In [None]:
%env AWS_PROFILE=platform-developer

In [None]:
%%graph_notebook_config
{
    "host": <value stored in AWS Secrets Manager under 'NeptuneTest/InstanceEndpoint' in the platform account>,
    "neptune_service": "neptune-db",
    "port": 8182,
    "ssl": true,
    "proxy_port": 443,
    "proxy_host": "catalogue-graph.wellcomecollection.org",
    "auth_mode": "IAM",
    "aws_region": "eu-west-1",
    "load_from_s3_arn": ""
}  

In [None]:
%status

## Sample openCypher queries

Count the number of all `SourceConcept` nodes

In [None]:
%%oc
MATCH (c:SourceConcept)
RETURN count(c)

Count the number of `SourceConcept` nodes grouped by their source (LCSH, MeSH, Wikidata)

In [None]:
%%oc
MATCH (c:SourceConcept)
RETURN count(c), c.source

We can do the same for `SourceLocation` and `SourceName` nodes

In [None]:
%%oc
MATCH (l:SourceLocation)
RETURN count(l), l.source

In [None]:
%%oc
MATCH (n:SourceName)
RETURN count(n), n.source

Using openCypher queries, we can easily traverse the edges in the graph. For example, we can use this query to look up the labels of `SourceConcept` parents:

In [None]:
%%oc
MATCH (c:SourceConcept)-[:HAS_PARENT]->(p)
WHERE c.source='nlm-mesh'
RETURN c.label, p.label
LIMIT 10

We can also traverse multiple edges using the `*` operator.

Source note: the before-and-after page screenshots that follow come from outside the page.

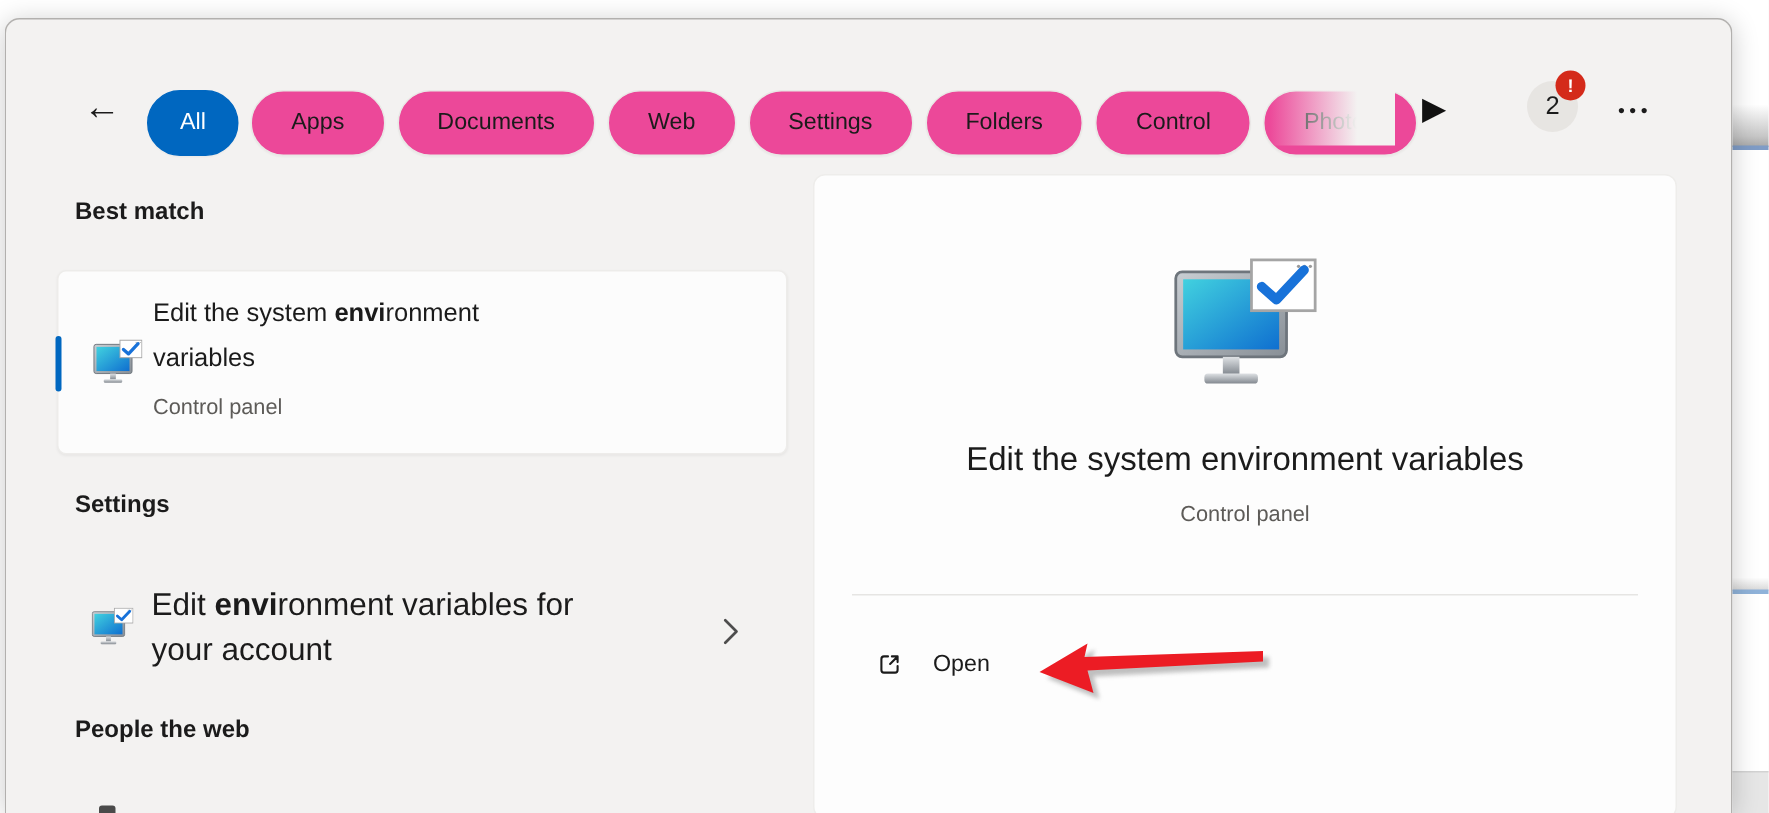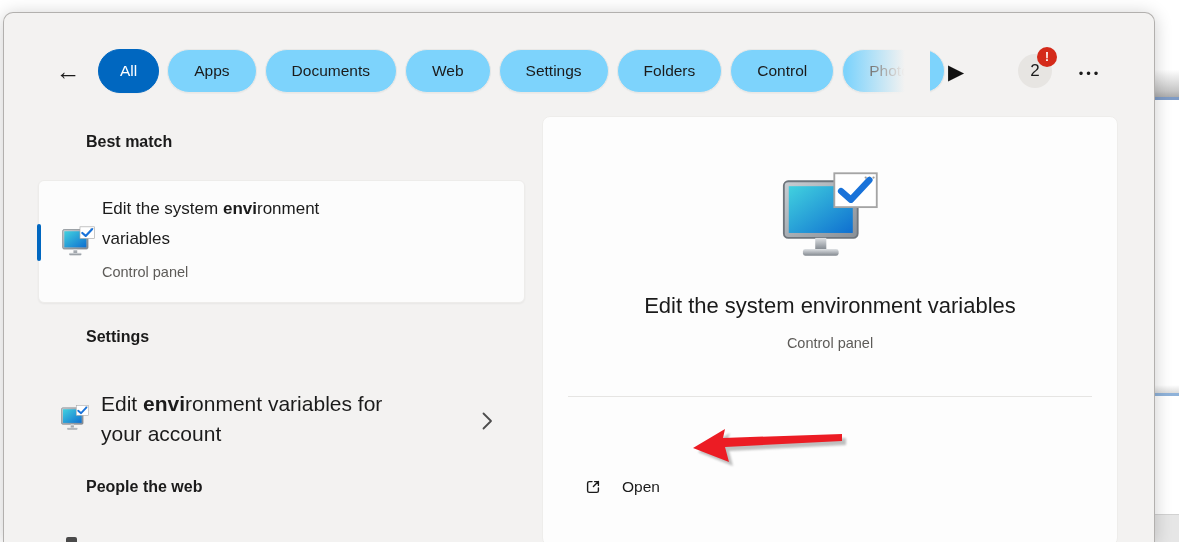--- a/index.html
+++ b/index.html
@@ -25,7 +25,7 @@
   .back-btn{position:absolute;left:46px;top:42px;width:36px;height:32px;
     display:flex;align-items:center;justify-content:center;
     font-size:25px;color:#1b1b1b;cursor:pointer;line-height:1;}
-  .tabs-row{position:absolute;left:94px;top:36px;height:44px;display:flex;gap:8px;align-items:flex-start;}
+  .tabs-row{position:absolute;left:94px;top:47px;height:44px;display:flex;gap:8px;align-items:flex-start;}
   .tab-pill{height:44px;display:inline-flex;align-items:center;justify-content:center;
     padding:0 26px;border-radius:22px;background:#7dd3fc;border:1px solid #e9e8e6;
     font-size:15.5px;color:#1b1b1b;white-space:nowrap;cursor:pointer;

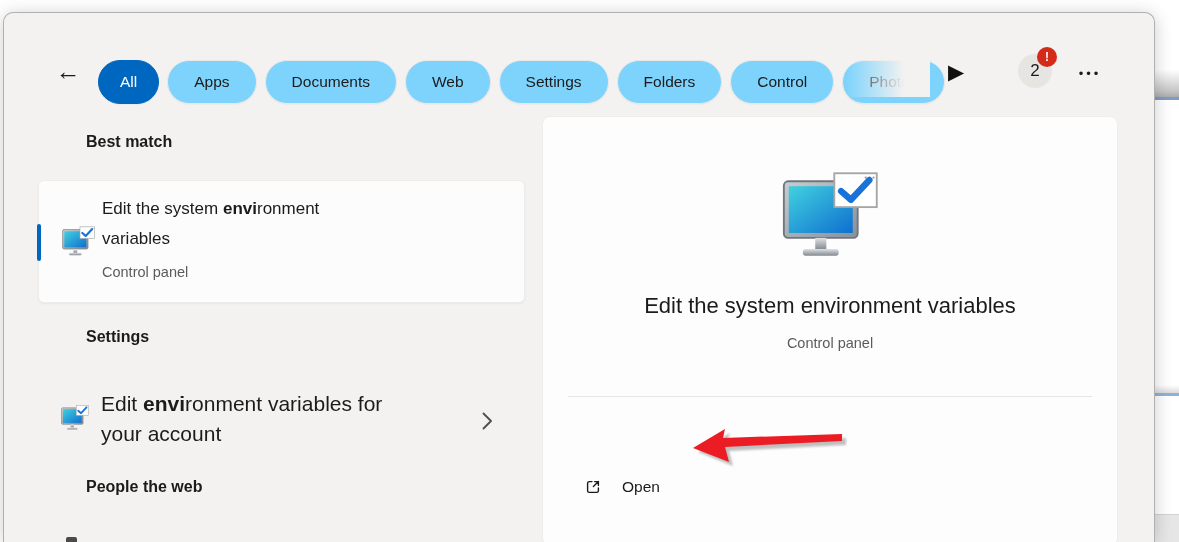--- a/index.html
+++ b/index.html
@@ -27,7 +27,7 @@
     font-size:25px;color:#1b1b1b;cursor:pointer;line-height:1;}
   .tabs-row{position:absolute;left:94px;top:47px;height:44px;display:flex;gap:8px;align-items:flex-start;}
   .tab-pill{height:44px;display:inline-flex;align-items:center;justify-content:center;
-    padding:0 26px;border-radius:22px;background:#7dd3fc;border:1px solid #e9e8e6;
+    padding:0 26px;border-radius:22px;background:#ec4899;border:1px solid #e9e8e6;
     font-size:15.5px;color:#1b1b1b;white-space:nowrap;cursor:pointer;
     box-shadow:0 1px 1px rgba(0,0,0,.03);}
   .tab-pill.selected{background:#0067c0;border-color:#0067c0;color:#ffffff;padding:0 21px;}

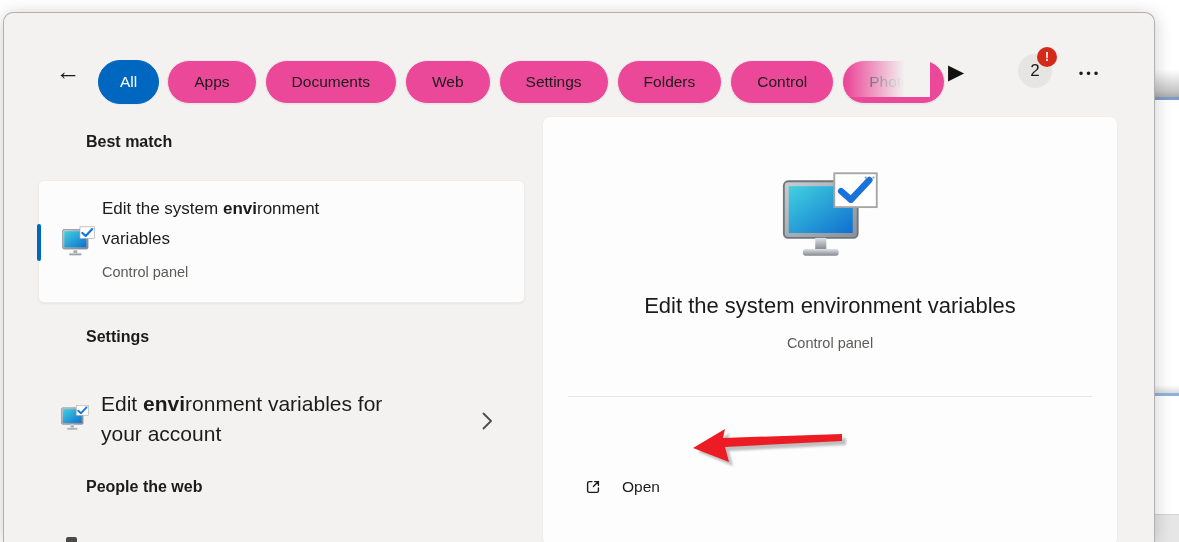--- a/index.html
+++ b/index.html
@@ -46,7 +46,7 @@
     font-size:13px;letter-spacing:3px;color:#1b1b1b;cursor:pointer;}
 
   
-  .section-header{position:absolute;left:46px;font-size:16px;font-weight:700;color:#1b1b1b;margin-left:36px;}
+  .section-header{position:absolute;left:46px;font-size:16px;font-weight:700;color:#1b1b1b;}
   .hdr-best{top:120px;}
   .hdr-settings{top:315px;}
   .hdr-web{top:465px;}

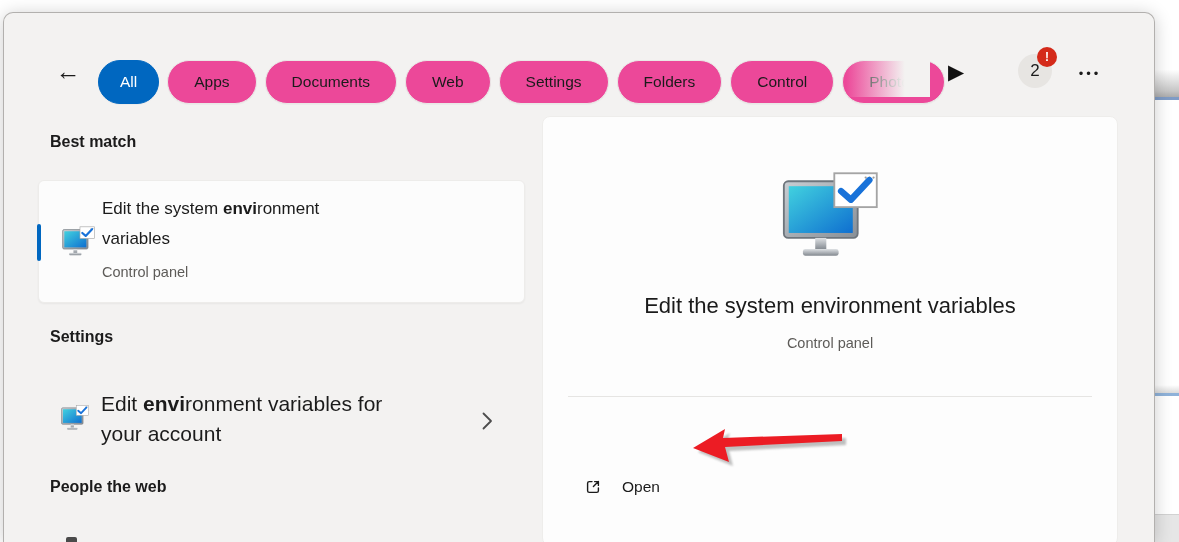--- a/index.html
+++ b/index.html
@@ -81,7 +81,7 @@
     font-size:14.5px;color:#5d5b58;}
   .preview-divider{position:absolute;left:25px;right:25px;top:279px;height:1px;background:#e6e5e3;}
   .open-row{position:absolute;left:40px;top:312px;height:28px;display:flex;
-    align-items:center;gap:19px;cursor:pointer;margin-top:44px;}
+    align-items:center;gap:19px;cursor:pointer;}
   .open-label{font-size:15.5px;color:#1b1b1b;}
   .anno-arrow{position:absolute;left:146px;top:302px;pointer-events:none;}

For example, the query below retrieves grandparent labels of `SourceConcept` nodes (i.e. `2` levels of `HAS_PARENT` edges)

In [None]:
%%oc
MATCH (c:SourceConcept)-[:HAS_PARENT*2]->(p)
WHERE c.source='nlm-mesh'
RETURN c.label, p.label
LIMIT 10

We can count the number of links between sources via `SAME_AS` edges. This reveals a high level of Wikidata coverage for both LoC and MeSH `SourceConcepts`

In [None]:
%%oc
MATCH (sc1:SourceConcept)-[:SAME_AS]->(sc2:SourceConcept)
RETURN count(sc1), sc1.source

It is also possible to view an interactive visualisation of query results when returning everyting (`*`), which can be accessed via the `Graph` tab. This can be customised with visualization hints using `-d`, `-de`, `-l` and `-g` after the `%%oc` magic command. 

In [None]:
%%oc -d label -l 20
MATCH(c:SourceConcept)-[r:NARROWER_THAN*]->(p)
WHERE c.id = 'sh00002633'
RETURN *
LIMIT 20

In [None]:
%%oc -d label -l 20
MATCH (m:SourceConcept)-[p:HAS_PARENT*]->(c:SourceConcept)
WHERE m.id = 'D012499'
RETURN *

In [None]:
%%oc -d label -l 20
MATCH (m:SourceConcept)<-[p:HAS_PARENT*]-(c:SourceConcept)
WHERE m.id = 'D012499'
RETURN *

In [None]:
%%oc -d label -l 20 -g source
MATCH (sc1:SourceConcept)-[r:SAME_AS*]->(sc2:SourceConcept)
WHERE sc1.id = 'D012499'
RETURN *

In [None]:
%%oc -d label -l 25 -g source
MATCH (sc1:SourceConcept)-[r:RELATED_TO*..2]->(sc2:SourceConcept)
WHERE sc1.id = 'sh85117296'
RETURN *

In [None]:
%%oc -d label -l 25 -g source
MATCH (sc1:SourceConcept)-[r:NARROWER_THAN*..2]->(sc2:SourceConcept)
WHERE sc1.id = 'sh85117296'
RETURN *

In [None]:
%%oc -d label -l 25 -g source
MATCH (sc1:SourceConcept)<-[r:NARROWER_THAN*..2]-(sc2:SourceConcept)
WHERE sc1.id = 'sh85117296'
RETURN *

In [None]:
%%oc -d label -l 20 -g source
MATCH (sc1:SourceConcept)-[r:SAME_AS]->(sc2:SourceConcept)-[p:HAS_PARENT]->(sc3:SourceConcept)
RETURN *
LIMIT 10

In [None]:
%%oc -d label -l 20
MATCH (sn1:SourceName)-[r:SAME_AS]->(sn2:SourceName)
WHERE sn1.id='n84804337'
RETURN *

In [None]:
%%oc -d label -l 20
MATCH (sn1:SourceName)-[r:SAME_AS]->(sn2:SourceName)
WHERE sn1.id='Q542019'
RETURN *